The publisher of one of the most read newspapers in the country alleged that the Trump administration stood back and did nothing to help an American journalist who was in imminent danger, even though they were aware of the situation and could have acted to save him.

Photo by Spencer Platt/Getty Images

In a New York Times opinion piece published on Monday, A.G. Sulzberger, the publisher of that newspaper, noted that the world has changed significantly in the past few years, and that it was particularly disturbing how several governments, once defenders of a free press, were now taking part in a “relentless campaign…[t]o stop journalists from exposing uncomfortable truths and holding power to account.”

Sulzberger recalled in his critique a situation two years ago that involved one of the Times’ reporters, Declan Walsh, an Irish-born journalist for the Times who was embedded in Egypt reporting on the government’s activities there.

A member of the Trump administration, unnamed in Sulzberger’s opinion piece, allegedly called the paper to tell them about intel they had received. Walsh, it appeared, was going to be detained by the Egyptian government due to his reporting.

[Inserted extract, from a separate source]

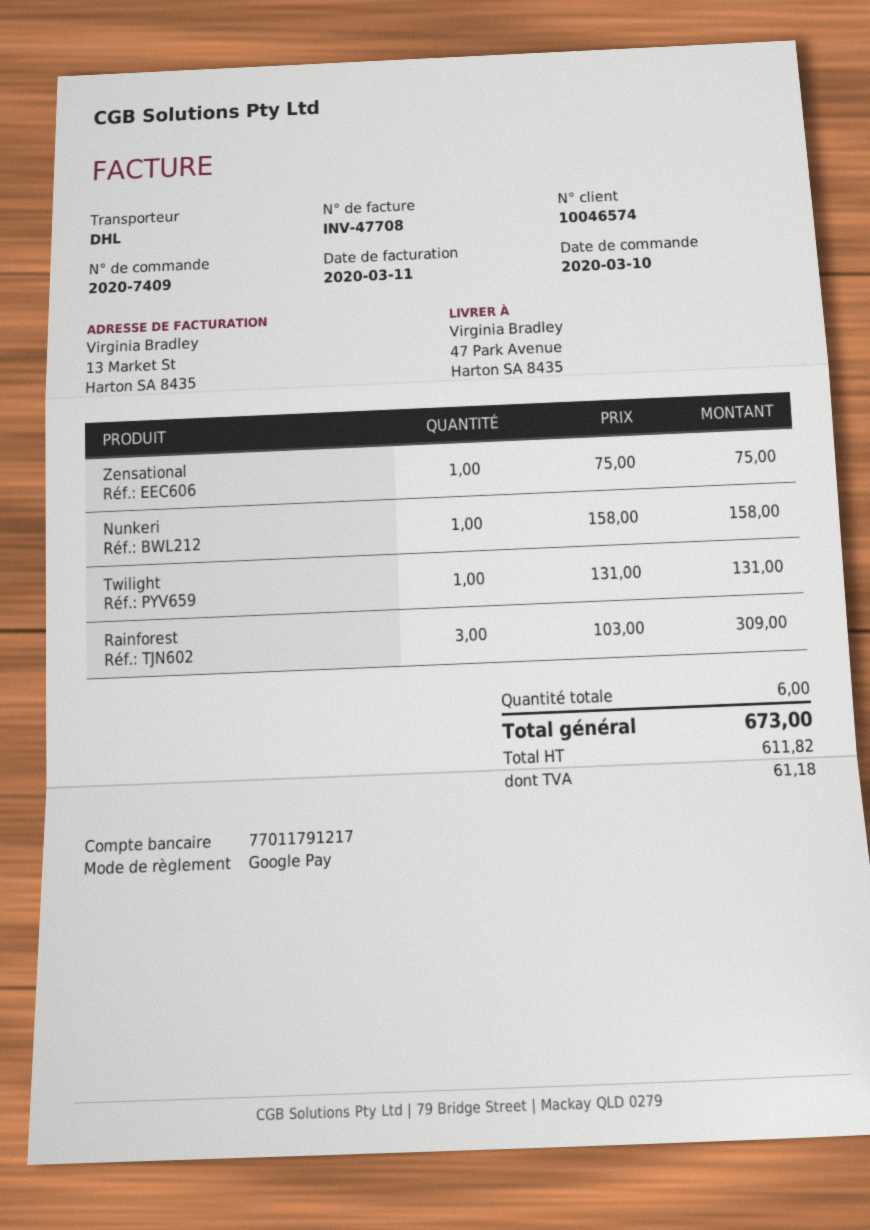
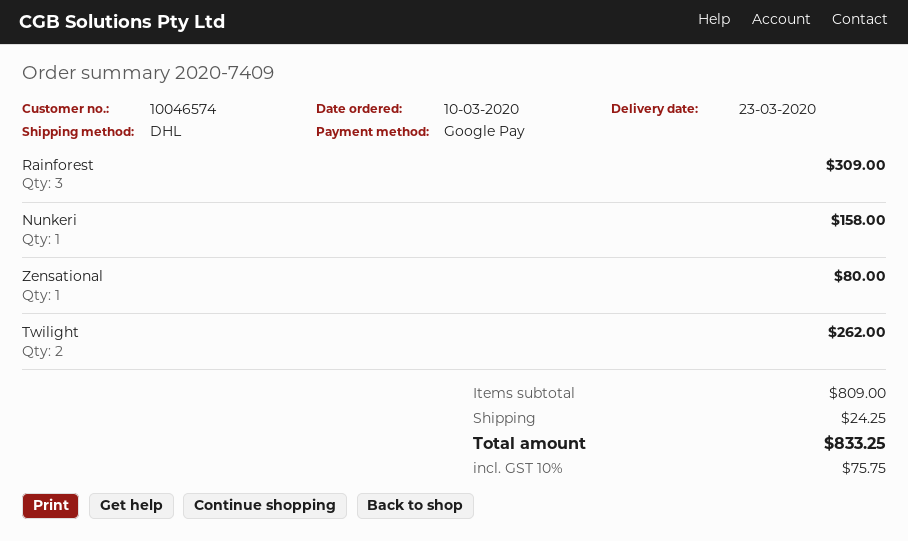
Zensational: 1 for 75.00 -> 1 for 80.00
Twilight: 1 for 131.00 -> 2 for 262.00
shipping: none -> 24.25
tax: 61.18 -> 75.75
total: 673.00 -> 833.25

The official, however, couldn’t offer any help to the paper or to Walsh directly. The administration was set to do nothing about it, they explained.

“We learned the official was passing along this warning without the knowledge or permission of the Trump administration,” Sulzberger wrote. “Rather than trying to stop the Egyptian government or assist the reporter, the official believed, the Trump administration intended to sit on the information and let the arrest be carried out. The official feared being punished for even alerting us to the danger.”

Since the U.S. was not going to help, Sulzberger explained, they contacted the journalists country of birth, Ireland. Officials from that country acted swiftly, escorting to the airport “before Egyptian forces could detain him,” the publisher wrote.

Sulzberger’s missive went on to blast the president for his refusal to recognize journalism’s importance in society.

“Journalism is a human enterprise, and we sometimes make mistakes…But when the president decries ‘fake news,’ he’s not interested in actual mistakes. He’s trying to delegitimize real news, dismissing factual and fair reporting as politically motivated fabrications,” Sulzberger wrote.

Trump has become comfortable with many of the world’s dictators, including Egyptian President Abdel Fattah al-Sisi. Trump has even called him his “favorite dictator,” Vice reported.

This week, as protests erupted in Egypt, Trump had glowing praise for the strongman leader, and tried to justify his liking him.

“Egypt has a great leader; he’s highly respected. He’s brought order, Before he was here there was very little order — there was chaos,” Trump explained.

Trump has also made many attacks against the media. In addition to calling news reports he finds disfavorable “fake news” (even when they appear to be based on discernible facts), the president has also described the media he doesn’t like as the “enemy of the people.”